Jindrak immediately asserted his authority on the court, taking the positions of power forward and center, keeping the opposing team out of the paint, grabbing every rebound. As stated before, when the ballgame became intense, a player on the opposing team got smacked down. The commentators agreed that “Jindrak got game,” even dubbing him as “Brolick” making it official that Jindrak can play with the best of the streeballers at Rucker Park. Jindrak drove the ball in often as well, and had a huge assist on an alley-oop dunk. When that happened the crowd exploded.

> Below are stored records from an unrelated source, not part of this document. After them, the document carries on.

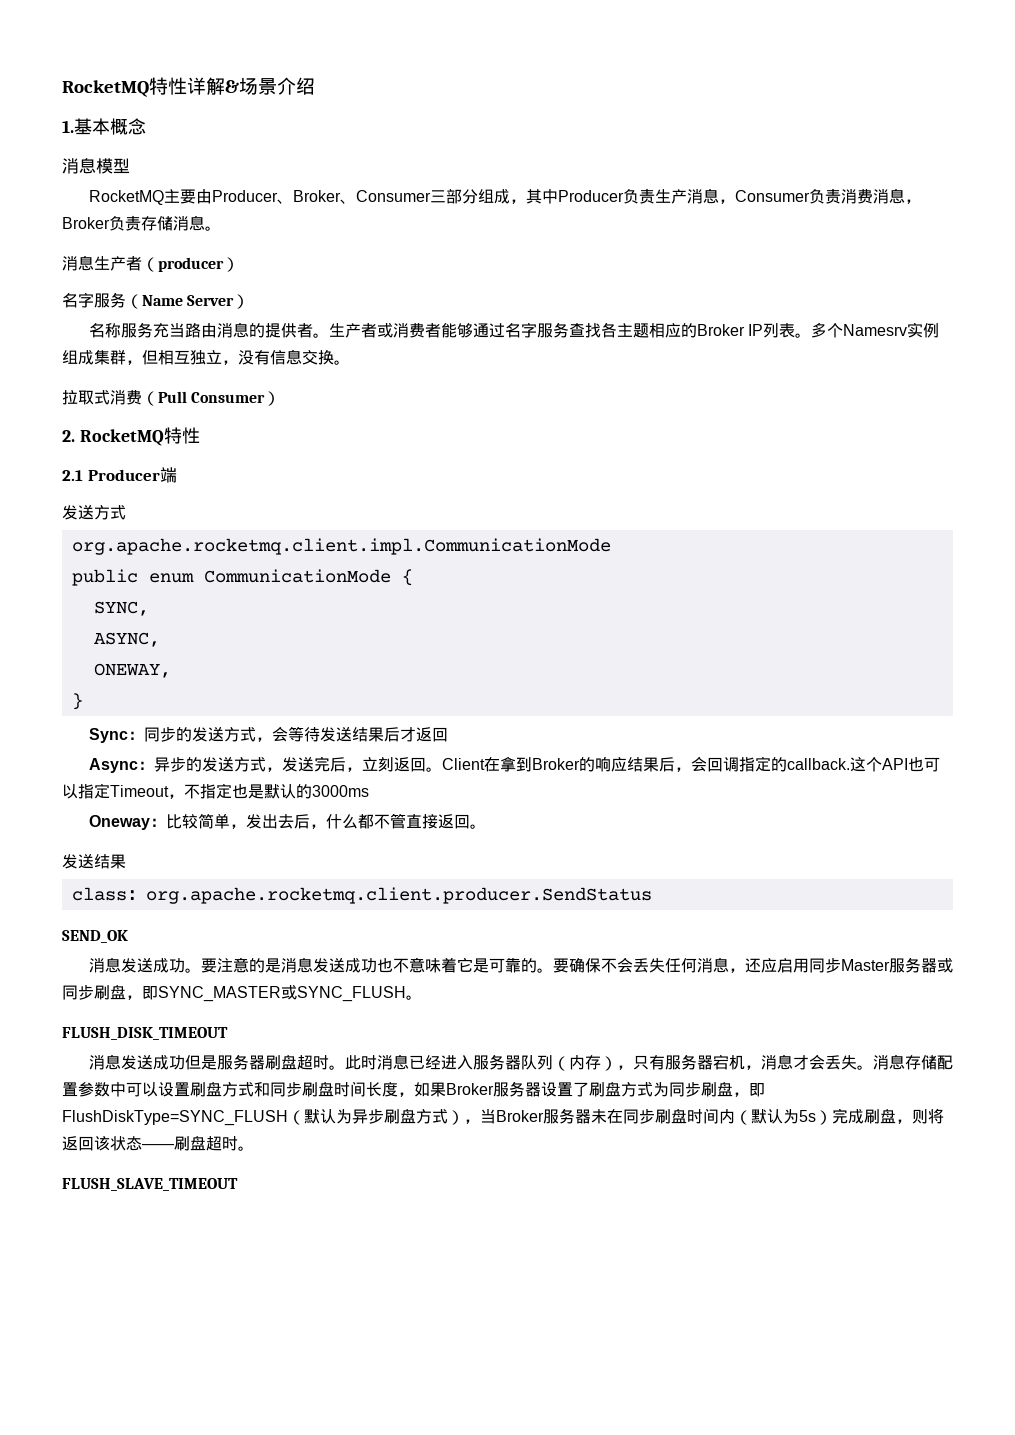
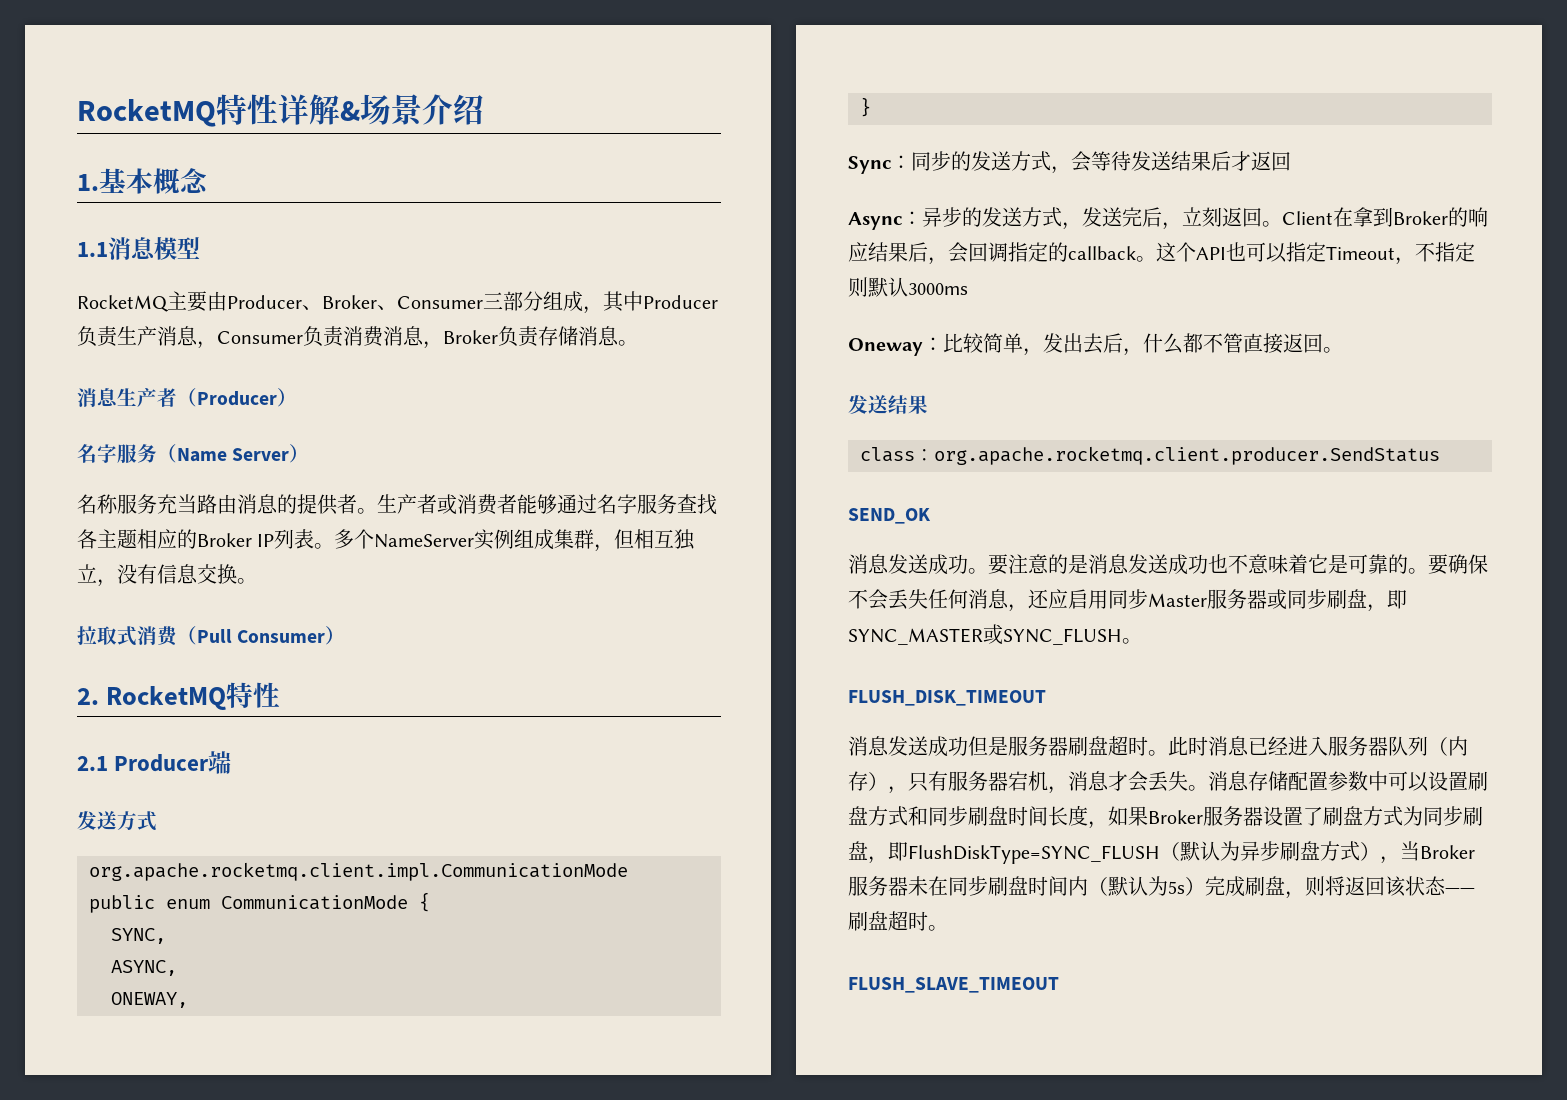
- 消息模型
+ 1.1消息模型
- 消息生产者（producer）
+ 消息生产者（Producer）
- 多个Namesrv实例组成集群，但相互独立，没有信息交换。
+ 多个NameServer实例组成集群，但相互独立，没有信息交换。
- Client在拿到Broker的响应结果后，会回调指定的callback.
+ Client在拿到Broker的响应结果后，会回调指定的callback。
- 这个API也可以指定Timeout，不指定也是默认的3000ms
+ 这个API也可以指定Timeout，不指定则默认3000ms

“He shocked us all with a huge dunk,” said Ramel Allen, who played as small forward on Team WWE, and was also instrumental in bringing WWE to sponsor a team in the tournament. Allen is famous on the streetball court for driving past NBA player, Miami Heat’s own Rafer “Skip-to-my-Lou” Alston, who is also a legend on the streetball court. “It’s a great experience to have Jindrak play ball with us. I requested for WWE to come out, and it was great that Mark came. Kids love to see that, especially a wrestler who can take it to the court too. My goal is to show the youth you could do something with yourself.”

WWE hopes to continue its participation in the Entertainer’s Basketball Classic, bringing more of the RAW and SmackDown! Superstars to play at Rucker Park.

“Jindrak set the tone for the game,” said Lance Johnson, a Marketing Manager at WWE who was instrumental in initiating this new partnership.

“He hustled, and showed the boys in Harlem that this is no gimmick, WWE is here to ball. This is a great opportunity for WWE to partner with the EBC. We get to go out there and interact with the fans who want to see what WWE can bring to them. The shock value experienced when fans heard WWE had a team in the league was priceless because it built expectation. Jindrak’s participation provided a climax to the season, I’ve received emails and voicemails from guys saying: “I heard your boy put the SmackDown! in Harlem.”

Mark Jindrak, who shined on the court is looking forward to playing in future streetball games.

“I play ball as much as I can,” Jindrak says. “It’s great to be out there with these fantastic players. I’ll be sure to leave my “mark of excellence” every time I’m on the court.”